Write out the records word for word, with no pictures.

**User interface change data:**
=== Begin Enclosure ===

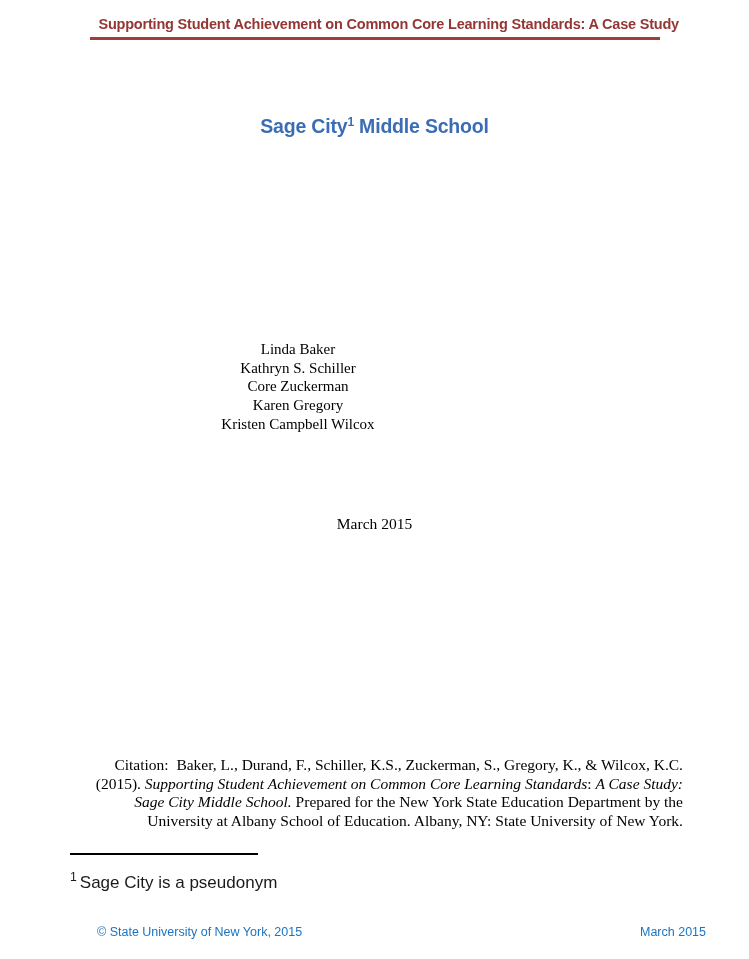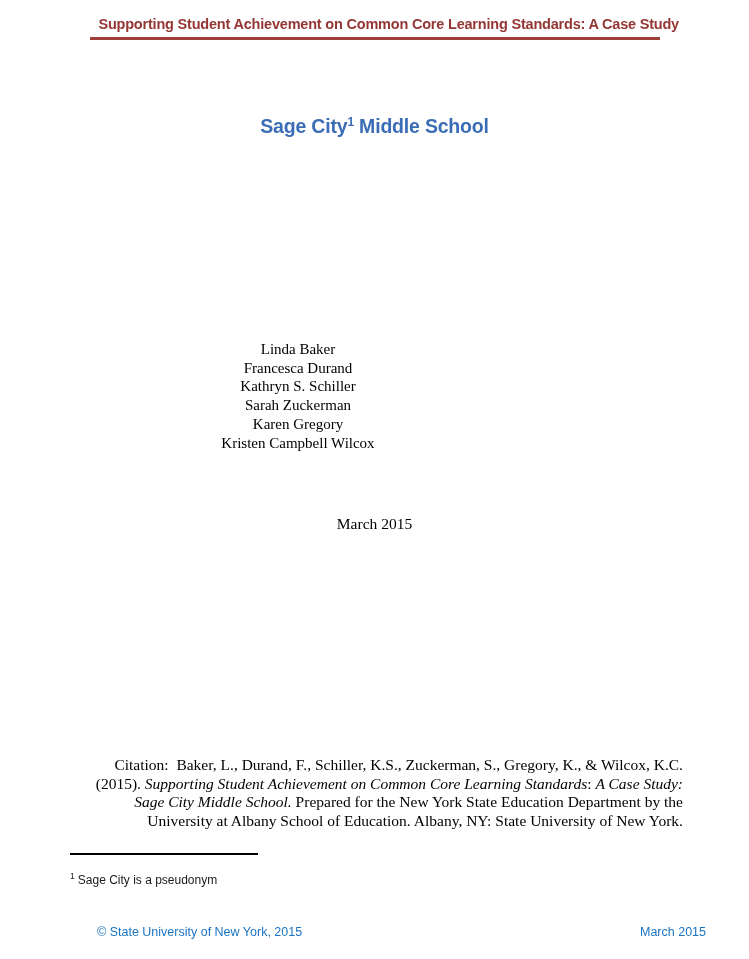--- a/index.html
+++ b/index.html
@@ -154,7 +154,6 @@
 
   <div class="authors">
     <div class="author-line">Linda Baker</div>
-    <div class="author-line">Francesca Durand</div>
     <div class="author-line">Kathryn S. Schiller</div>
     <div class="author-line">Sarah Zuckerman</div>
     <div class="author-line">Karen Gregory</div>

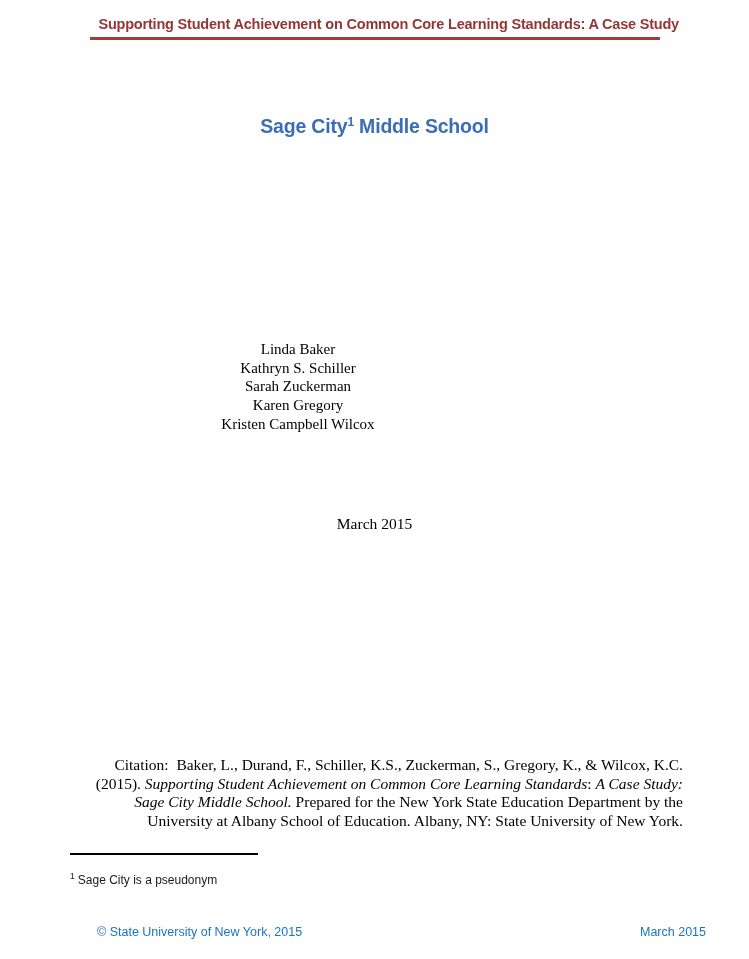--- a/index.html
+++ b/index.html
@@ -155,7 +155,7 @@
   <div class="authors">
     <div class="author-line">Linda Baker</div>
     <div class="author-line">Kathryn S. Schiller</div>
-    <div class="author-line">Sarah Zuckerman</div>
+    <div class="author-line">Core Zuckerman</div>
     <div class="author-line">Karen Gregory</div>
     <div class="author-line">Kristen Campbell Wilcox</div>
   </div>

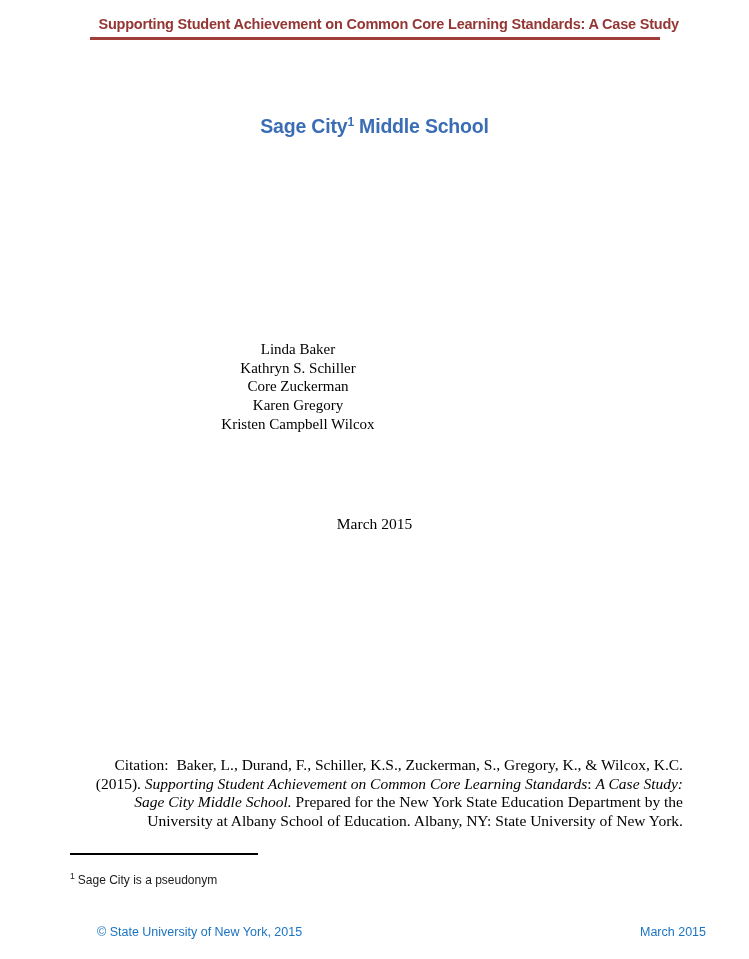--- a/index.html
+++ b/index.html
@@ -116,7 +116,7 @@
     top: 873px;
     left: 70px;
     font-family: "Liberation Sans", sans-serif;
-    font-size: 12px;
+    font-size: 17px;
     color: #1a1a1a;
   }
   .footnote sup {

=== End Enclosure ===

**Response area:**
--- a/index.html
+++ b/index.html
@@ -154,7 +154,6 @@
 
   <div class="authors">
     <div class="author-line">Linda Baker</div>
-    <div class="author-line">Francesca Durand</div>
     <div class="author-line">Kathryn S. Schiller</div>
     <div class="author-line">Sarah Zuckerman</div>
     <div class="author-line">Karen Gregory</div>

--- a/index.html
+++ b/index.html
@@ -155,7 +155,7 @@
   <div class="authors">
     <div class="author-line">Linda Baker</div>
     <div class="author-line">Kathryn S. Schiller</div>
-    <div class="author-line">Sarah Zuckerman</div>
+    <div class="author-line">Core Zuckerman</div>
     <div class="author-line">Karen Gregory</div>
     <div class="author-line">Kristen Campbell Wilcox</div>
   </div>

--- a/index.html
+++ b/index.html
@@ -116,7 +116,7 @@
     top: 873px;
     left: 70px;
     font-family: "Liberation Sans", sans-serif;
-    font-size: 12px;
+    font-size: 17px;
     color: #1a1a1a;
   }
   .footnote sup {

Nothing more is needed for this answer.